The pseudo-code of the modified West-first routing algorithm is shown in Algorithm 1. The port list in the brackets represents the checking order to determine the final output port after taking into account the port status from left to right. For example, at the second If branch, the possible output ports can be the East (E), North (N), or South (S) port if the packet targets a destination core located in the East region. The East output port is checked first and is available for use if its port status is not busy. Otherwise, the North output port is the next candidate and the final one is the South output port. Diagonal links shorten the routing distance if communications are made between a pair of routers located at both a different column and different row. Specifically, the diagonal link is always prioritized for routing over the horizontal and vertical linkers if a packet targets the northwest, southwest, northeast, and southeast regions.

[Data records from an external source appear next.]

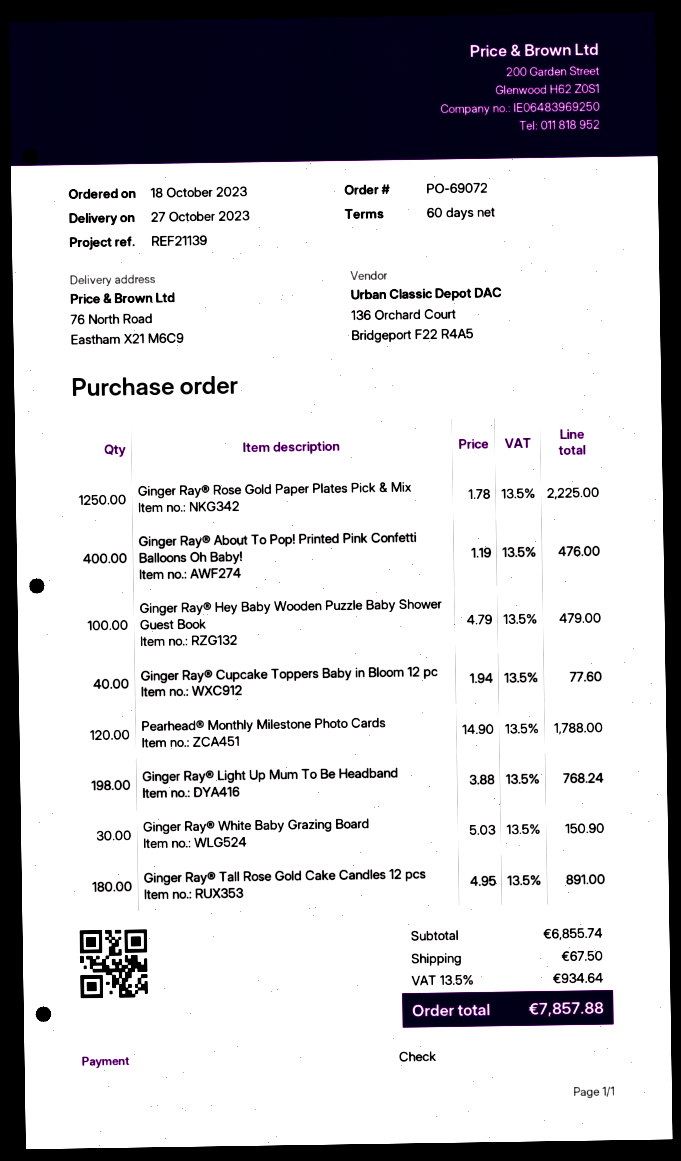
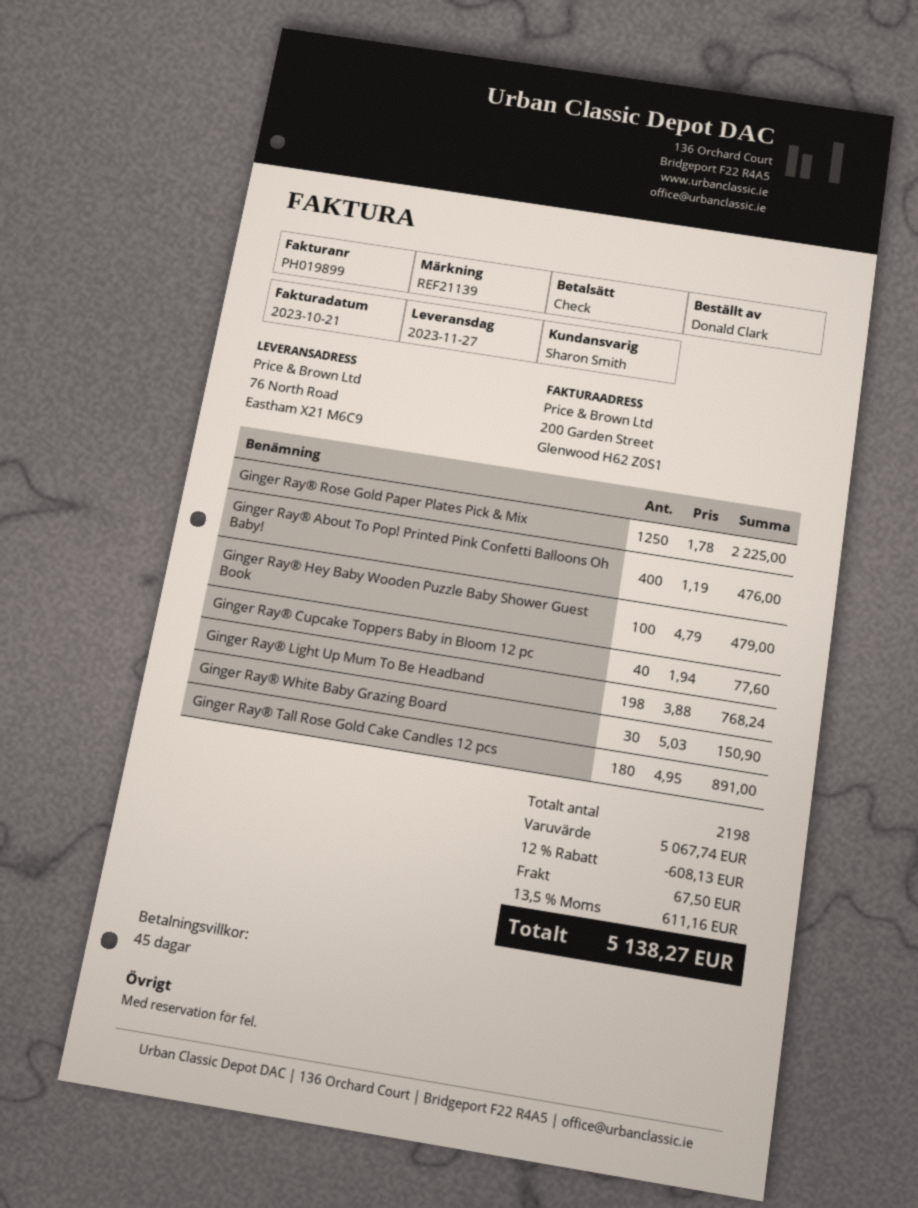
delivery date: 2023-10-27 -> 2023-11-27
payment terms: 60 days -> 45 days
Pearhead® Monthly Milestone Photo Cards: 120 x 14.90 = 1788.00 -> none
subtotal: 6855.74 -> 5067.74
discount: none -> 12% = 608.13
tax: 13.5% = 934.64 -> 13.5% = 611.16
total: 7857.88 -> 5138.27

Algorithm 1 Pseudo-code of the modified West-first routing algorithm. Modified West-First Routing Algorithm

1. Input: cur_X, des_X, cur_Y, des_Y // coordinates of current and destination routers

2. Input: port_busy // statuses of output ports

3. Output: des_port // desired output port

3. Begin

5. Xoffset = des_X − ur_X

6. Yoffset = des_Y − cur_Y

7. If (Xoffset = 0) And (Yoffset = 0) Then des_port = {local} //local port

8. ElseIf (Xoffset > 0) And (Yoffset = 0) Then des_port = {E, N, S} //east region

9. ElseIf (Xoffset < 0) And (Yoffset = 0) Then des_port = {W} //west region

10. ElseIf (Xoffset = 0) And (Yoffset > 0) Then des_port = {S, W, E} //south region

11. ElseIf (Xoffset = 0) And (Yoffset < 0) Then des_port = {N, W, E} //north region

12. ElseIf (Xoffset < 0) And (Yoffset < 0) Then des_port = {NW-diagonal, W} // northwest region

13. ElseIf (Xoffset < 0) And (Yoffset > 0) Then des_port = {SW-diagonal, W} // southwest region

14. ElseIf (Xoffset > 0) And (Yoffset < 0) Then des_port = {NE-diagonal, E, N} // northeast region

15. Else des_port = {SE-diagonal, E, S} // southeast region

16. End

3.4. GT/BE Traffic Support in USNA

The USNA provides the soft guarantee by supporting the GT/BE traffic in the routers and linkers. The router interface analyzes the head flit to extract the QoS information and generate the routing request signal. The QoS information represents up to 16 priority levels, including the normal (or BE) packet, and the number of levels can be modified during implementation. Systems with the two-level QoS support (GT/BE) are considered in this study because most conventional NoCs support GT and BE traffic. At the arbitration stage, the switching controller gives higher priority to the packet with a higher QoS level.

The linker supports the QoS traffic when it has VCs. The structure of the linkers depends on the application operations. Each VC can be assigned to a GT packet only or shared by both the GT and BE packet. A dedicated VC is occupied by GT packets only and is idle when there are none. A shared VC can be occupied by either GT or BE packets. Networks with dedicated VCs provide higher performance for the GT traffic but incur a higher implementation cost because more VCs are usually included. The linker may include a direct channel with a single register for the GT packet, as shown in Figure 4a. The channel is reserved for the GT packet, and the linker processes the packet in the direct channel with the highest priority. The direct channel, which further increases the performance for the GT traffic when the VCs are full, can be implemented at a very low cost.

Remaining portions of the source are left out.